→ **Supplied material**:
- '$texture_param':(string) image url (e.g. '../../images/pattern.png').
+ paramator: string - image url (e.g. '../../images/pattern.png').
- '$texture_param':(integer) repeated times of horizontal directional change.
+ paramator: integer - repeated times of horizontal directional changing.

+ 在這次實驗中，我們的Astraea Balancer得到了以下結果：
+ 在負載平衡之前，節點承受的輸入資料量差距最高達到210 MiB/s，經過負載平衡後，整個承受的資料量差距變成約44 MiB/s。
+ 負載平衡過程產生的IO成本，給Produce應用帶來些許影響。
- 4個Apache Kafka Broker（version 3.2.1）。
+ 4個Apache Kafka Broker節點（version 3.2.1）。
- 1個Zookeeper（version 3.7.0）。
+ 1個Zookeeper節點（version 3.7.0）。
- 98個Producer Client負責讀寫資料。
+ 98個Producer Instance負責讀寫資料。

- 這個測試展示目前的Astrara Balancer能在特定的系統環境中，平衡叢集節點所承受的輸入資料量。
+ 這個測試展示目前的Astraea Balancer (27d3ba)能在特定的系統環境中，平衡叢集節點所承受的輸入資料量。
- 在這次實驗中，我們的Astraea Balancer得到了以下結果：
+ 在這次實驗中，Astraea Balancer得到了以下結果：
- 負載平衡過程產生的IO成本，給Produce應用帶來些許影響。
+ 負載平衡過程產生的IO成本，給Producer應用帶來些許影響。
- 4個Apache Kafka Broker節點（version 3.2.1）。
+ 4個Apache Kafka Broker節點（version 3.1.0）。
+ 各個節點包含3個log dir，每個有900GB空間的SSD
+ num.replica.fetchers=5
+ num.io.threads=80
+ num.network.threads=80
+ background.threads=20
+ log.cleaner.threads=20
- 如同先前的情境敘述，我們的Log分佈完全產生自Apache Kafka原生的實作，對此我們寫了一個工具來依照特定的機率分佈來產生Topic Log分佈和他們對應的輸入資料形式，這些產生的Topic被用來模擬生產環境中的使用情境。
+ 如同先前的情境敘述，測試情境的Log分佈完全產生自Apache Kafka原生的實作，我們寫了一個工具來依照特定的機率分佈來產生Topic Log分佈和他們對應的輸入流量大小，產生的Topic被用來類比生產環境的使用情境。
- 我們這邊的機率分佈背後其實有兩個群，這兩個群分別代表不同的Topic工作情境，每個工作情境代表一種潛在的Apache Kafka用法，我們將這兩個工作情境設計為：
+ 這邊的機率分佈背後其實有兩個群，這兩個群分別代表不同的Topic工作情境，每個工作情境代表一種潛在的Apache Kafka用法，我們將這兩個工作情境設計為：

→ **Task brief**: Retype every entry, keeping each character as it was.

→ **Finished exercise**:
- '$texture_param':(string) image url (e.g. '../../images/pattern.png').
+ paramator: string - image url (e.g. '../../images/pattern.png').
- '$texture_param':(integer) repeated times of horizontal directional change.
+ paramator: integer - repeated times of horizontal directional changing.

+ 在這次實驗中，我們的Astraea Balancer得到了以下結果：
+ 在負載平衡之前，節點承受的輸入資料量差距最高達到210 MiB/s，經過負載平衡後，整個承受的資料量差距變成約44 MiB/s。
+ 負載平衡過程產生的IO成本，給Produce應用帶來些許影響。
- 4個Apache Kafka Broker（version 3.2.1）。
+ 4個Apache Kafka Broker節點（version 3.2.1）。
- 1個Zookeeper（version 3.7.0）。
+ 1個Zookeeper節點（version 3.7.0）。
- 98個Producer Client負責讀寫資料。
+ 98個Producer Instance負責讀寫資料。

- 這個測試展示目前的Astrara Balancer能在特定的系統環境中，平衡叢集節點所承受的輸入資料量。
+ 這個測試展示目前的Astraea Balancer (27d3ba)能在特定的系統環境中，平衡叢集節點所承受的輸入資料量。
- 在這次實驗中，我們的Astraea Balancer得到了以下結果：
+ 在這次實驗中，Astraea Balancer得到了以下結果：
- 負載平衡過程產生的IO成本，給Produce應用帶來些許影響。
+ 負載平衡過程產生的IO成本，給Producer應用帶來些許影響。
- 4個Apache Kafka Broker節點（version 3.2.1）。
+ 4個Apache Kafka Broker節點（version 3.1.0）。
+ 各個節點包含3個log dir，每個有900GB空間的SSD
+ num.replica.fetchers=5
+ num.io.threads=80
+ num.network.threads=80
+ background.threads=20
+ log.cleaner.threads=20
- 如同先前的情境敘述，我們的Log分佈完全產生自Apache Kafka原生的實作，對此我們寫了一個工具來依照特定的機率分佈來產生Topic Log分佈和他們對應的輸入資料形式，這些產生的Topic被用來模擬生產環境中的使用情境。
+ 如同先前的情境敘述，測試情境的Log分佈完全產生自Apache Kafka原生的實作，我們寫了一個工具來依照特定的機率分佈來產生Topic Log分佈和他們對應的輸入流量大小，產生的Topic被用來類比生產環境的使用情境。
- 我們這邊的機率分佈背後其實有兩個群，這兩個群分別代表不同的Topic工作情境，每個工作情境代表一種潛在的Apache Kafka用法，我們將這兩個工作情境設計為：
+ 這邊的機率分佈背後其實有兩個群，這兩個群分別代表不同的Topic工作情境，每個工作情境代表一種潛在的Apache Kafka用法，我們將這兩個工作情境設計為：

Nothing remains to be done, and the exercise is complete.